(Before-and-after change data)
---------------

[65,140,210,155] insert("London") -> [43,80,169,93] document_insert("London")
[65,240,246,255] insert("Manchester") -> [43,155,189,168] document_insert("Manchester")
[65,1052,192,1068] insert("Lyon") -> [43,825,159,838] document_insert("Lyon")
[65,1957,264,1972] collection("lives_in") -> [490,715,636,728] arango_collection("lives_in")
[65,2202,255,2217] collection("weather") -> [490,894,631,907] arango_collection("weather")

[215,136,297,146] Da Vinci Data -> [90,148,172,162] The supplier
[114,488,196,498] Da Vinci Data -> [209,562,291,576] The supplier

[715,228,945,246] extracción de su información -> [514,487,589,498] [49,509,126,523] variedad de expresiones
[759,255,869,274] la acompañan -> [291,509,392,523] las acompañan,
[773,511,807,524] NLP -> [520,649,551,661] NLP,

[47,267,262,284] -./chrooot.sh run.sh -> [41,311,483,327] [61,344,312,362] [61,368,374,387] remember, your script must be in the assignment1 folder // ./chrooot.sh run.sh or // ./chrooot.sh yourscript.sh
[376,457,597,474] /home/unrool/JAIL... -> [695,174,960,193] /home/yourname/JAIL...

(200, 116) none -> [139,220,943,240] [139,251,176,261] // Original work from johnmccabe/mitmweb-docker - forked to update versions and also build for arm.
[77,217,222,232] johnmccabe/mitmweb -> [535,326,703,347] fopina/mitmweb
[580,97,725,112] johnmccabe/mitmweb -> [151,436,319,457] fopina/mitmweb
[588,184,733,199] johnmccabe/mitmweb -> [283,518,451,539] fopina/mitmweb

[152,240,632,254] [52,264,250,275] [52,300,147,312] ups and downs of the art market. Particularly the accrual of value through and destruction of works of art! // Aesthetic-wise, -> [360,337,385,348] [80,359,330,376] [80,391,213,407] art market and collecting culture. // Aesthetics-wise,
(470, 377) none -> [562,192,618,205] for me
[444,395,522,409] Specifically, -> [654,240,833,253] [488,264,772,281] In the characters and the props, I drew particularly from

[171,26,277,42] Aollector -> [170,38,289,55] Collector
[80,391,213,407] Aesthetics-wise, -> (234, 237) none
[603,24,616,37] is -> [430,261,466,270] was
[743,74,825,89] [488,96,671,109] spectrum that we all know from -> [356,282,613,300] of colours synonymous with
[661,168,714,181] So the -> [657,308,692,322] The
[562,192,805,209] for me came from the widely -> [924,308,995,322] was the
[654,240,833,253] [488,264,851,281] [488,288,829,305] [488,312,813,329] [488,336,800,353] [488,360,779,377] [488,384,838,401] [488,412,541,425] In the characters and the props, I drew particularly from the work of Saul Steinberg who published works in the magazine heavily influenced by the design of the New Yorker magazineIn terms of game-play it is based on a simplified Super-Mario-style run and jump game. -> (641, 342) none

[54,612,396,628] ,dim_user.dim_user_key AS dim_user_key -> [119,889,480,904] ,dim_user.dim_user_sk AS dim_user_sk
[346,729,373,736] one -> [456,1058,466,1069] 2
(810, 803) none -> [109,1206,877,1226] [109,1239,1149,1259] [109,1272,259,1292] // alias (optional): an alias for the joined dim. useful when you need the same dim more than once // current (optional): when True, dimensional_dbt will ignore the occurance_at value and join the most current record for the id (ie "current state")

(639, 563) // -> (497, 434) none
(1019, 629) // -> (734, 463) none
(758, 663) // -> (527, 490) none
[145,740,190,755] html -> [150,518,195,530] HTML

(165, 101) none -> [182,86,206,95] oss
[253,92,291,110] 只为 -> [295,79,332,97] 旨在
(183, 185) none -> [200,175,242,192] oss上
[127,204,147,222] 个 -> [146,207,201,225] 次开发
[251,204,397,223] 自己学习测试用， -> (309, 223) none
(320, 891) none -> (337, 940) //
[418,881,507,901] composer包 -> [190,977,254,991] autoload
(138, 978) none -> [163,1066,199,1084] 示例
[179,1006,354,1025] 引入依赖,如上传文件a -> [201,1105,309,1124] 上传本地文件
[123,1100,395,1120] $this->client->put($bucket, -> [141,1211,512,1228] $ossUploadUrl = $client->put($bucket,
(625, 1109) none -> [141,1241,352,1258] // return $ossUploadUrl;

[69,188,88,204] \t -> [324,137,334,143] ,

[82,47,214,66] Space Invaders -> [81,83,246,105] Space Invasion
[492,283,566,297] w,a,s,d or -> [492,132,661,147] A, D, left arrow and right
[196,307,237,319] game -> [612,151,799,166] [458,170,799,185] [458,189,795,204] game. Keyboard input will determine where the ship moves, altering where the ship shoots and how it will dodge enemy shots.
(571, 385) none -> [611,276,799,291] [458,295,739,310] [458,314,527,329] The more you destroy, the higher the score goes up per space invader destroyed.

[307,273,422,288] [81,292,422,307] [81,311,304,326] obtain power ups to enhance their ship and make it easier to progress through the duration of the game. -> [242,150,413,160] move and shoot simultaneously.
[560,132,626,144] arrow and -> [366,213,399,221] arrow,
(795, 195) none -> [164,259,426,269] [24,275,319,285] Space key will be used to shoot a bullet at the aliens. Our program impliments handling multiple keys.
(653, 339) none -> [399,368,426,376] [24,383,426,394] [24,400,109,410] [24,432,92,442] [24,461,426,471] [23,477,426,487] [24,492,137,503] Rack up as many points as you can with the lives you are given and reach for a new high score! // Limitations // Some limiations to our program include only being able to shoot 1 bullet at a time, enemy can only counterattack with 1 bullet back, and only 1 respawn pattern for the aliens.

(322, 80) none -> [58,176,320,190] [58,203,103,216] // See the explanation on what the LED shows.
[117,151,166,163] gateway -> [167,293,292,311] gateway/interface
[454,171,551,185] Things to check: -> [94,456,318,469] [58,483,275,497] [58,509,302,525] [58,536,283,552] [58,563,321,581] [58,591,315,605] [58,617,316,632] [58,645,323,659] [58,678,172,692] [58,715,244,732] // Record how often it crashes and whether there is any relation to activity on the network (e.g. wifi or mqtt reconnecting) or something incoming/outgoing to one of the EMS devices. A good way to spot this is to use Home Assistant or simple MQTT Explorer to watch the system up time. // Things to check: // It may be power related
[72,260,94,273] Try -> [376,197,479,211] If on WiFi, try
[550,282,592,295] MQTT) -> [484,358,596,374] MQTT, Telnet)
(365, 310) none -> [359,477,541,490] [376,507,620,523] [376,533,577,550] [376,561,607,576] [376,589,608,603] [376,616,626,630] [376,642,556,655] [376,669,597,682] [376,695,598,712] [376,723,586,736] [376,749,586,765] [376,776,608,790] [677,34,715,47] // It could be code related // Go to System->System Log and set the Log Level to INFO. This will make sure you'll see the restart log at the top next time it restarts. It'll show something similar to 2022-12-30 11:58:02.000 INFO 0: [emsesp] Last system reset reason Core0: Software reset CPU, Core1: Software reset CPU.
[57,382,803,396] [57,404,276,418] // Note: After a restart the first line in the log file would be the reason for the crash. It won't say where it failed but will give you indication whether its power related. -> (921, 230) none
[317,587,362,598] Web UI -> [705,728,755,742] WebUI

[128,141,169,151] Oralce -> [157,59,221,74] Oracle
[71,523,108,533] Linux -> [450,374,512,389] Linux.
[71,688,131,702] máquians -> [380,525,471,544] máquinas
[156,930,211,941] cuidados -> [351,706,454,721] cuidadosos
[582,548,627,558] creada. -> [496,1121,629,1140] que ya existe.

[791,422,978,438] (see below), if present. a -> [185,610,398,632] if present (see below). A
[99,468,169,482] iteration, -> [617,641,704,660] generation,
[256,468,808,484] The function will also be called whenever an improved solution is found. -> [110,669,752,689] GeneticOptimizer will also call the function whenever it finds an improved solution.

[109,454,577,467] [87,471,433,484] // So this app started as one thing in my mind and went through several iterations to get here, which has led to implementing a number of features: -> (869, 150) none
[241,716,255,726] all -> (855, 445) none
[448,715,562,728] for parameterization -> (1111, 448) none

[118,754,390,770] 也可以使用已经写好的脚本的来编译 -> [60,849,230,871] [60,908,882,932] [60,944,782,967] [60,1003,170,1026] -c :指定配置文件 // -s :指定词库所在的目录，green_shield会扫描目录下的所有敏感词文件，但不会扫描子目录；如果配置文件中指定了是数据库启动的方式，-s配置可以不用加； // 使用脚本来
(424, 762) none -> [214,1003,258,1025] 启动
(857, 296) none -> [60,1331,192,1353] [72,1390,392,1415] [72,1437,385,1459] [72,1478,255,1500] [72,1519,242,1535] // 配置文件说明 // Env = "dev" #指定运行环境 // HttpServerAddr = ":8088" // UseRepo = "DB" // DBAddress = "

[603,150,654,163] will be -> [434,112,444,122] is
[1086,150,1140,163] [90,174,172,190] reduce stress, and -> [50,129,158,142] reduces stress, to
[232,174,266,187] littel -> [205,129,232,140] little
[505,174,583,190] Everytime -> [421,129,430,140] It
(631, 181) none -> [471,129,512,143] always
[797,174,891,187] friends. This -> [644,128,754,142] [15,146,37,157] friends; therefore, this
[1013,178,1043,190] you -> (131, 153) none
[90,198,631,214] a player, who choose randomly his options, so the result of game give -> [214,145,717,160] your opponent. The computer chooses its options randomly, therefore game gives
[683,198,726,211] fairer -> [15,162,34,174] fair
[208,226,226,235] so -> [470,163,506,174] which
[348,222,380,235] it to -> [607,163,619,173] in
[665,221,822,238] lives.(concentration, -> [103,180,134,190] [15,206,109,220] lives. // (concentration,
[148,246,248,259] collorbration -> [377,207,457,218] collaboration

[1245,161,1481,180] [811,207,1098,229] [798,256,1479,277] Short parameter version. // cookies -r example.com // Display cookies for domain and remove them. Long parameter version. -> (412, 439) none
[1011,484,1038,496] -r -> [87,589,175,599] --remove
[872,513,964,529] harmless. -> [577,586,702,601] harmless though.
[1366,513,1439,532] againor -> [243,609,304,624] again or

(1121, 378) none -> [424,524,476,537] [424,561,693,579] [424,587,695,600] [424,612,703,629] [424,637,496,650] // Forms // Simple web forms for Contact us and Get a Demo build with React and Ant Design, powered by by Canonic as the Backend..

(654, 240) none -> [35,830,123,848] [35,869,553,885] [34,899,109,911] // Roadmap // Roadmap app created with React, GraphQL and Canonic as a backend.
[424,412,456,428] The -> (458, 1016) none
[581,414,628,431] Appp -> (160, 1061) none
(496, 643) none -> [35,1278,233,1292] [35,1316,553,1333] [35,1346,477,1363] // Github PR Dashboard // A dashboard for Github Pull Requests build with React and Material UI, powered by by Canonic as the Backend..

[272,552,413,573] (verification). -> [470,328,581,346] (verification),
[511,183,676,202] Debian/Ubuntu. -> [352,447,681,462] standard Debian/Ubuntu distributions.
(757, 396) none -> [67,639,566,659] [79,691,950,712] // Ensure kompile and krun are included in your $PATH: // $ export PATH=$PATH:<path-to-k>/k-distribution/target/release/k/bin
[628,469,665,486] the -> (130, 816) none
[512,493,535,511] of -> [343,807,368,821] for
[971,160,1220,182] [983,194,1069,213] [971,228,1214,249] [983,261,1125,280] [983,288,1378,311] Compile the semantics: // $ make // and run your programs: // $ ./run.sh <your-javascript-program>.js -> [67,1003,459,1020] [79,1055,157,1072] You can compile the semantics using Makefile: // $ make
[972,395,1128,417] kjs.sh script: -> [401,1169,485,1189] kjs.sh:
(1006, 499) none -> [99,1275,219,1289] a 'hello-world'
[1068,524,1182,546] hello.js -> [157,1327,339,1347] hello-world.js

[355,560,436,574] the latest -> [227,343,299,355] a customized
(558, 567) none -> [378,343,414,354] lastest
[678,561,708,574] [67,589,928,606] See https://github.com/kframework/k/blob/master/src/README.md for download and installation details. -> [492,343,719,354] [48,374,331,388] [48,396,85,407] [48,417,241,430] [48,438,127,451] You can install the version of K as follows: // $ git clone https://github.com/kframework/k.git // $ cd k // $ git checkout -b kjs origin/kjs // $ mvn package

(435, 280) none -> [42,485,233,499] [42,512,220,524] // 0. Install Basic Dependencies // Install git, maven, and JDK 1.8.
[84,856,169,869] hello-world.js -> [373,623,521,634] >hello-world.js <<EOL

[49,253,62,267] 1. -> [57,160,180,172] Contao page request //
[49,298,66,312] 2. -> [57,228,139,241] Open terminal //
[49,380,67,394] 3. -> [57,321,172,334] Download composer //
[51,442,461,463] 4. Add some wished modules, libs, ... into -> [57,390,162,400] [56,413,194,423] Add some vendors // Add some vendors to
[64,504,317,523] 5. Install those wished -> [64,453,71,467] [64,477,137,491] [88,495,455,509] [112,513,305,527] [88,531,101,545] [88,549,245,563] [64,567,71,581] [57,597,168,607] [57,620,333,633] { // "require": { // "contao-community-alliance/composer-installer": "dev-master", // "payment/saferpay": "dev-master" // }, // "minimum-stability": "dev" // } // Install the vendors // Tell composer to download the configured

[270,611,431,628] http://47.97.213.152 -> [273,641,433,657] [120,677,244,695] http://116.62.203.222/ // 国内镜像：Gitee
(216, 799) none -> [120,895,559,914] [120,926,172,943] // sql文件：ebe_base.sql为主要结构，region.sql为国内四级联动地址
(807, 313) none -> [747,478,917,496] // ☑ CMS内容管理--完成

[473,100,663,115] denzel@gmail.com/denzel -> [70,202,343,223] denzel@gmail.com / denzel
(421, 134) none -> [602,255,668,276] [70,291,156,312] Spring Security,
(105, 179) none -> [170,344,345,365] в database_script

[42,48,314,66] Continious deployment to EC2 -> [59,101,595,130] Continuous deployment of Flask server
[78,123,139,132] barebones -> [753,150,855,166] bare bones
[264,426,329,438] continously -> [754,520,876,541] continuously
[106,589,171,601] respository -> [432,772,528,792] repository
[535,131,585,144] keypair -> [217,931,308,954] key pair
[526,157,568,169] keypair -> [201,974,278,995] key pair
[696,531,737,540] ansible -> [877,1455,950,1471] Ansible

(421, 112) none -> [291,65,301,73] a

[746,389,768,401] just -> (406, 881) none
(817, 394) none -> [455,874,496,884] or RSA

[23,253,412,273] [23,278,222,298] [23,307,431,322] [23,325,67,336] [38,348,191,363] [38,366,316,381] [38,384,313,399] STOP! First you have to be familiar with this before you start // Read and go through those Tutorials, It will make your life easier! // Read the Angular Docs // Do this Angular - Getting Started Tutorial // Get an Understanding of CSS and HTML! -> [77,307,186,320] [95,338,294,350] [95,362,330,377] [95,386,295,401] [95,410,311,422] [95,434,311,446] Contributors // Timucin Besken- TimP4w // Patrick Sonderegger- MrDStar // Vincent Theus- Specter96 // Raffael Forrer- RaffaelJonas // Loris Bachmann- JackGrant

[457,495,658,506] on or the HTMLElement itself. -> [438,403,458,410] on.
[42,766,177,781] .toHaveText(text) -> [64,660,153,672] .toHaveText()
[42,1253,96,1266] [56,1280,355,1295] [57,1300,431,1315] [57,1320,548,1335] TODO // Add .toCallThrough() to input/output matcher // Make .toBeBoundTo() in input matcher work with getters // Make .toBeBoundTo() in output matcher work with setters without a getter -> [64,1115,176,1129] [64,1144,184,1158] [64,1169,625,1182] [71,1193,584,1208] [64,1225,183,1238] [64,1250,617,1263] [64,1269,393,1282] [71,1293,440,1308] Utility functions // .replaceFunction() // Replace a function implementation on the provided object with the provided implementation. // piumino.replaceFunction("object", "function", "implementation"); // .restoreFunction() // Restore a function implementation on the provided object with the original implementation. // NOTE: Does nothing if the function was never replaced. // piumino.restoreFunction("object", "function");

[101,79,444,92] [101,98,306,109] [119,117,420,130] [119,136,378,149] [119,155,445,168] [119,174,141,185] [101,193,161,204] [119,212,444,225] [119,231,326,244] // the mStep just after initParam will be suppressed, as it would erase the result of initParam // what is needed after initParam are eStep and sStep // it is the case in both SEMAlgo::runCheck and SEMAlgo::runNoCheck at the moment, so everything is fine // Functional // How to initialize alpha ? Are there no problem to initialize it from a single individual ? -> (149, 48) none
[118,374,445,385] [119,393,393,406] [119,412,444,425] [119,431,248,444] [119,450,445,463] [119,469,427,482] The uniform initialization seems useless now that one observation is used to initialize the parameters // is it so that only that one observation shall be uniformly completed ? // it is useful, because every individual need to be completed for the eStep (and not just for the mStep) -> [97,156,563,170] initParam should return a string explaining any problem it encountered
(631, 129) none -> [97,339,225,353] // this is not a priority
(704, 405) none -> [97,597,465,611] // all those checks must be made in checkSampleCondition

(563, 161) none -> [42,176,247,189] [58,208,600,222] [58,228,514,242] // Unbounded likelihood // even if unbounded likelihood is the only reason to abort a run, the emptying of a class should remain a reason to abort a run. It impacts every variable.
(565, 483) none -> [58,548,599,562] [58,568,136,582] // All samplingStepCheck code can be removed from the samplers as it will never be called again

---------------

(What is needed) From the records above, quote only the lines running from the line with "[117,151,166,163] gateway ->" to the line with "[550,282,592,295] MQTT) ->", both lines included.

(Answer)
[117,151,166,163] gateway -> [167,293,292,311] gateway/interface
[454,171,551,185] Things to check: -> [94,456,318,469] [58,483,275,497] [58,509,302,525] [58,536,283,552] [58,563,321,581] [58,591,315,605] [58,617,316,632] [58,645,323,659] [58,678,172,692] [58,715,244,732] // Record how often it crashes and whether there is any relation to activity on the network (e.g. wifi or mqtt reconnecting) or something incoming/outgoing to one of the EMS devices. A good way to spot this is to use Home Assistant or simple MQTT Explorer to watch the system up time. // Things to check: // It may be power related
[72,260,94,273] Try -> [376,197,479,211] If on WiFi, try
[550,282,592,295] MQTT) -> [484,358,596,374] MQTT, Telnet)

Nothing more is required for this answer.